Holtmeyer: Natürlich haben die Briten Freiräume für den Sport, die wir nicht haben. Sie fahren abwechselnd zwei Wochen ins Trainingslager und sind zwei Wochen zu Hause, insgesamt acht oder neun Wochen im Jahr verbringen sie in der Höhe. Das können wir nicht leisten - weder zeitlich noch finanziell. Ich bin mir aber nicht sicher, ob man den Sportlern einen Gefallen tut, wenn man sie für einen Olympiazyklus von Studium und Ausbildung freistellt. Unsere Athleten haben zwar eine Doppelbelastung, aber sie fallen nach dem Sport nicht ins Leere. Ich würde die Engländer schon als Favoriten sehen, aber wir sind sicher nicht chancenlos.

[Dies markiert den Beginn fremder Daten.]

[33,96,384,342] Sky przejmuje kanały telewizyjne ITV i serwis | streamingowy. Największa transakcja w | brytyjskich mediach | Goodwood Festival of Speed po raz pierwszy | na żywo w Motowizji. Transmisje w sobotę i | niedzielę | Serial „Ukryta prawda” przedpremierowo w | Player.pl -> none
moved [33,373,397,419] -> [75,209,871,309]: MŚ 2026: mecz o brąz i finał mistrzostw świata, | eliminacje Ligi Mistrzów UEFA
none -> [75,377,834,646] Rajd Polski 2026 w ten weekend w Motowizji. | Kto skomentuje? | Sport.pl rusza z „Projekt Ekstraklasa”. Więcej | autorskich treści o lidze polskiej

Trotzdem haben Sie die Erwartungen seit dem letzten Platz bei den Olympischen Spielen 2008 in Peking mit der Serie von 21 Siegen und zwei Weltmeistertiteln sehr hoch gelegt.

Holtmeyer: Entscheidend ist doch, was wir selbst von uns erwarten. Das war auch eine Lehre aus Peking: nicht so sehr danach zu schauen, was andere erwarten, sondern sein eigenes Ding zu machen.

Sie haben zwischenzeitlich den Frauenachter trainiert. Gab es Unterschiede?

Holtmeyer: Ohne in Klischees verfallen zu wollen, meine Erfahrung ist, dass das Thema Freundschaft, das gemeinsame Erleben bei den Frauen eine viel größere Rolle spielt. Das geht bisweilen zulasten des Leistungsdenkens. Männer sind da viel pragmatischer. Da werden persönliche Dinge um des Erfolgs willen eher mal zurückgestellt.